Posted by: Jack Henry | August 25, 2020

Editor’s Corner: Senate and Senile

Oh boy. In this whirlwind of a year, I’m not sure we’re ready for election season. While perusing Words of a Feather, by Murray Suid, I found this pair of words, though, that I think will inform you and give you a chuckle, no matter whose side you are on. The title reminds me of a Jane Austen novel, “Senate and Senility.”

You might think that the framers of the Constitution were careless in calling the upper chamber of Congress the senate, a term related to senile. Both words derive from the Latin senex, “old man.”

But a bit of word sleuthing shows us that the founders were blameless, at least in this connection. In the seventeenth century, senile simply referred to somone old or senior. Back then, elder statesmen were held to be sources of wisdom. It wasn’t until the mid-nineteenth century that senile acquired the meaning of “weak or infirm from age.”

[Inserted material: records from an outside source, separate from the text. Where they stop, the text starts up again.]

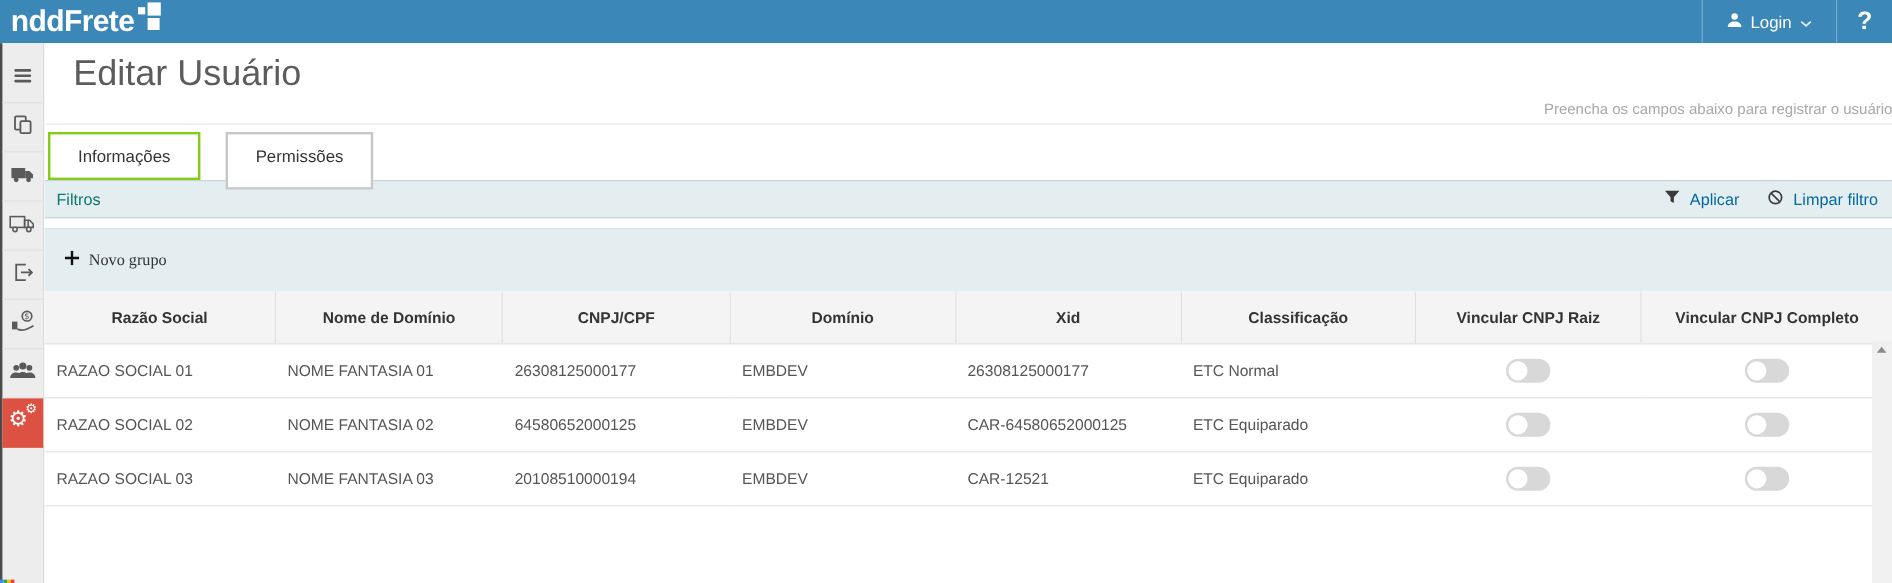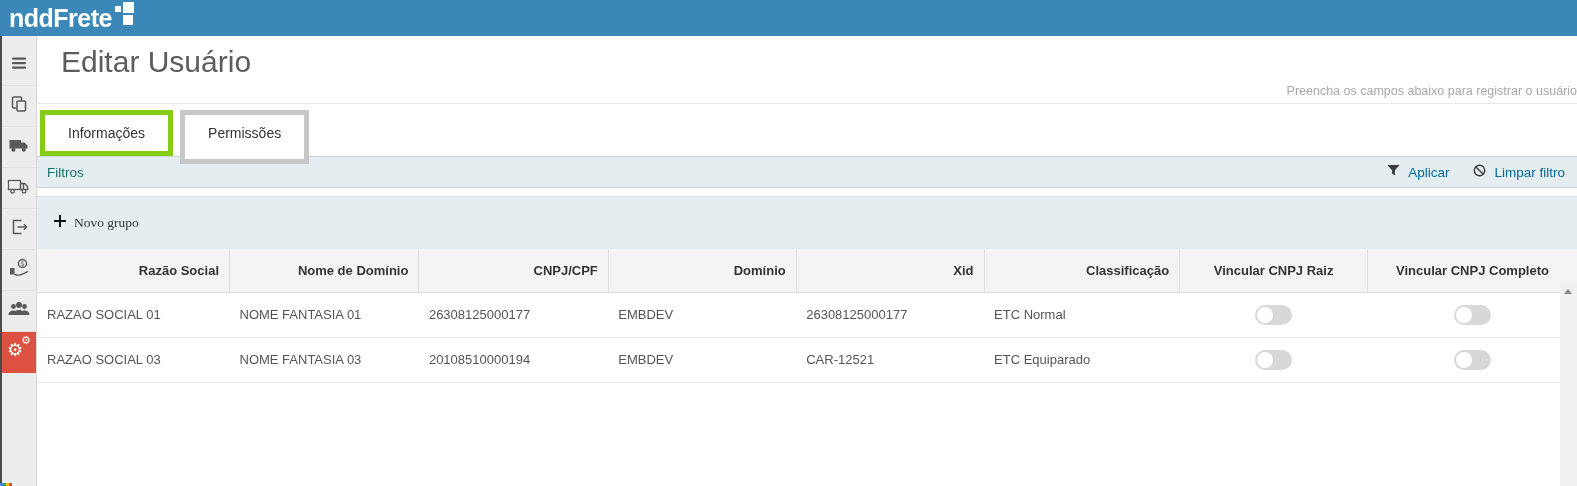"nddFrete" .app-header { flex-direction: column -> none }
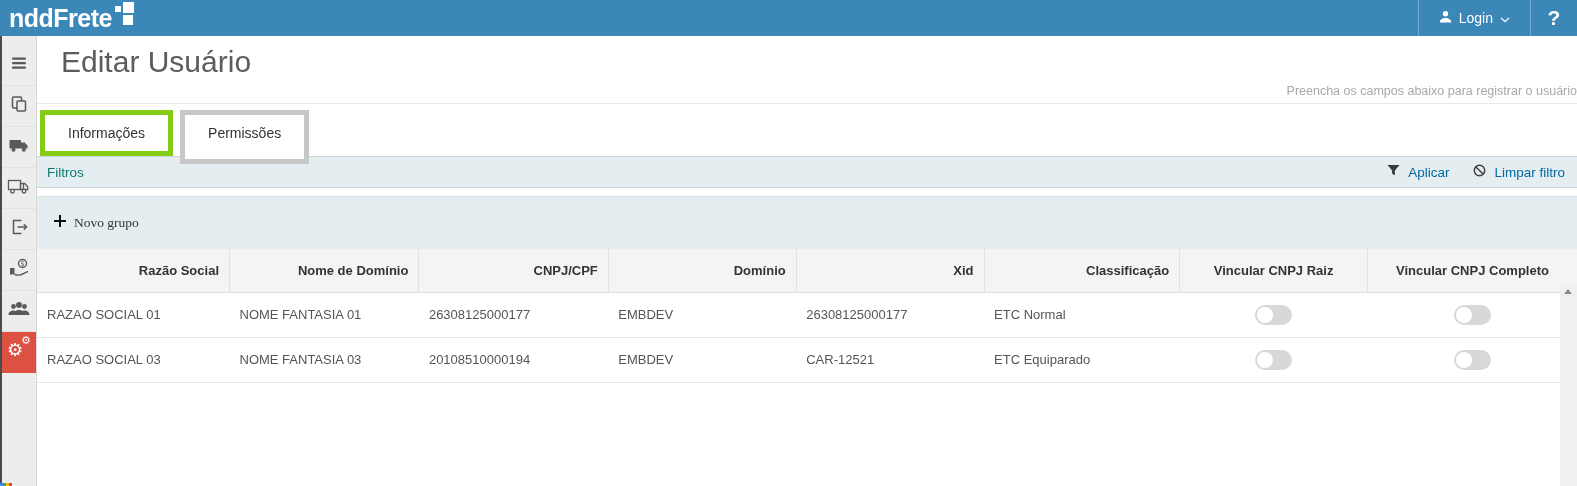"Informações" .tab { border: 5px solid #84cc16 -> 2px solid #84cc16; margin-right: 7px -> 21px }
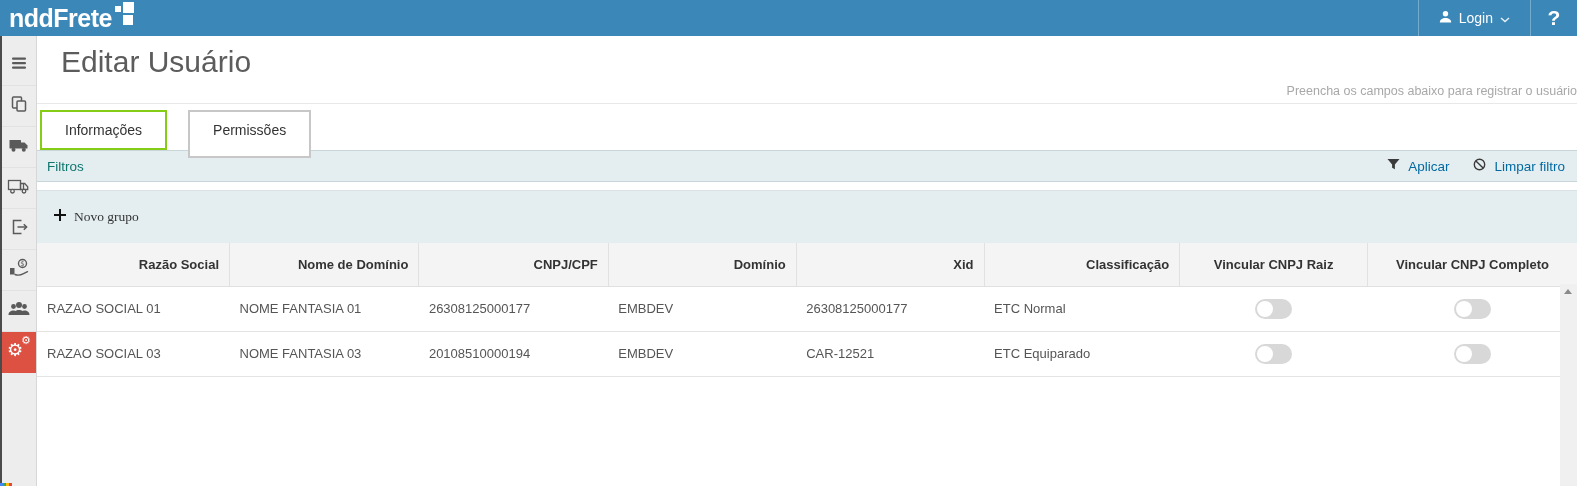"Razão Social" .grid thead th { text-align: right -> center }
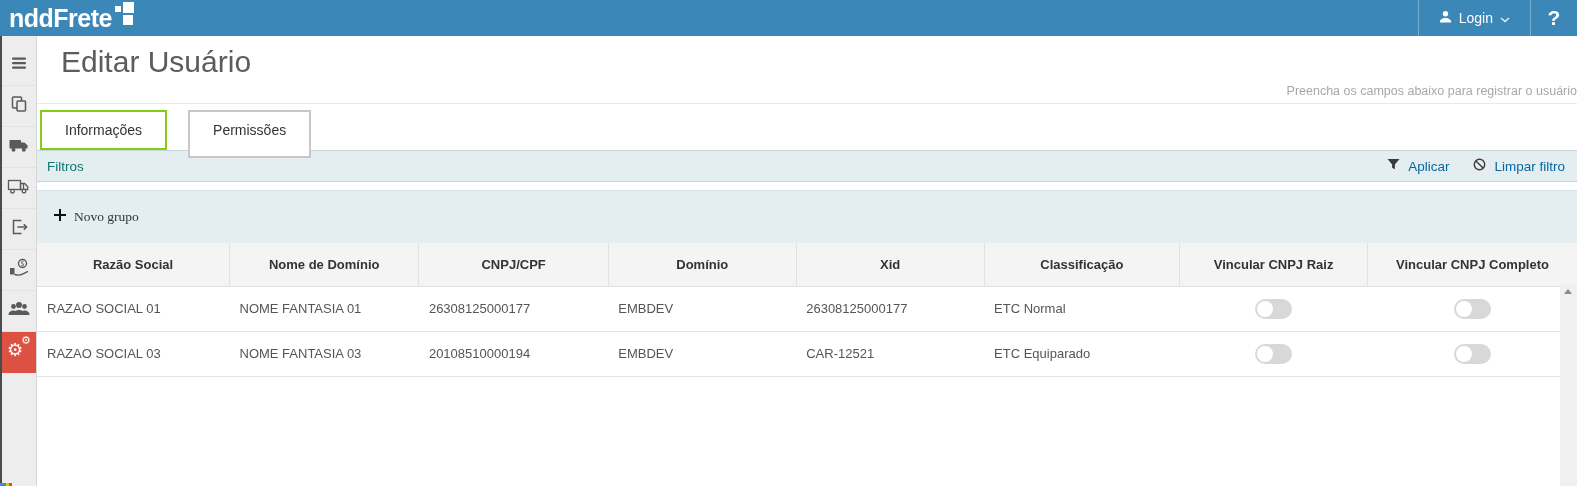"RAZAO SOCIAL 02" tr { html: none -> <tr> <td>RAZAO SOCIAL 02</td> <td>NOME FANTASIA 02</td> <td>64580652000125</td> <td>EMBDEV</td> <td>CAR-64580652000125</td> <td>ETC Equiparado</td> <td><span><span></span></span></td> <td><span><span></span></span></td> </tr> }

And what constitutes “old” in connection with serving in the U.S. Senate? The minimum age according to the Constitution is thirty years, five years more than the minimum age for serving in the House of Representatives.

There have been, however, several exceptions. The youngest person ever to serve in the Senate was John Eaten, who in 1818 was sworn in at the age of twenty-eight. Apparently, Eaton himself was not aware of his true age until much later in his life.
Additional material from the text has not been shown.